=== RECORDS TO USE ===

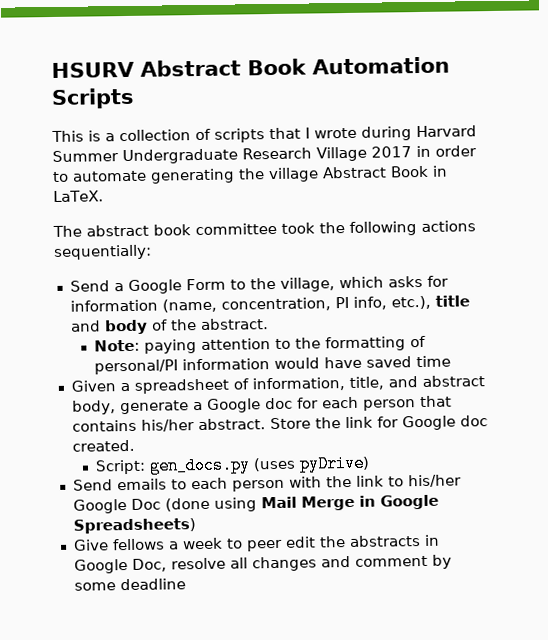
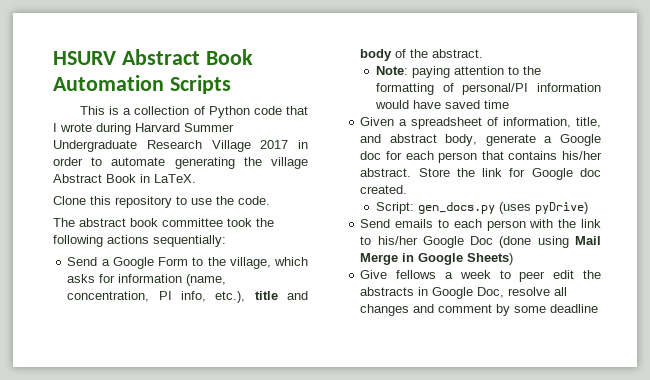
- This is a collection of scripts that I wrote during Harvard Summer Undergraduate Research Village 2017 in order to automate generating the village Abstract Book in LaTeX.
+ This is a collection of Python code that I wrote during Harvard Summer Undergraduate Research Village 2017 in order to automate generating the village Abstract Book in LaTeX.
+ Clone this repository to use the code.
- Send emails to each person with the link to his/her Google Doc (done using Mail Merge in Google Spreadsheets)
+ Send emails to each person with the link to his/her Google Doc (done using Mail Merge in Google Sheets)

===

Reproduce, without alteration and without pictures, only those lines that lie between the first line of the entries above and the line containing "use the code.", both of them included.

- This is a collection of scripts that I wrote during Harvard Summer Undergraduate Research Village 2017 in order to automate generating the village Abstract Book in LaTeX.
+ This is a collection of Python code that I wrote during Harvard Summer Undergraduate Research Village 2017 in order to automate generating the village Abstract Book in LaTeX.
+ Clone this repository to use the code.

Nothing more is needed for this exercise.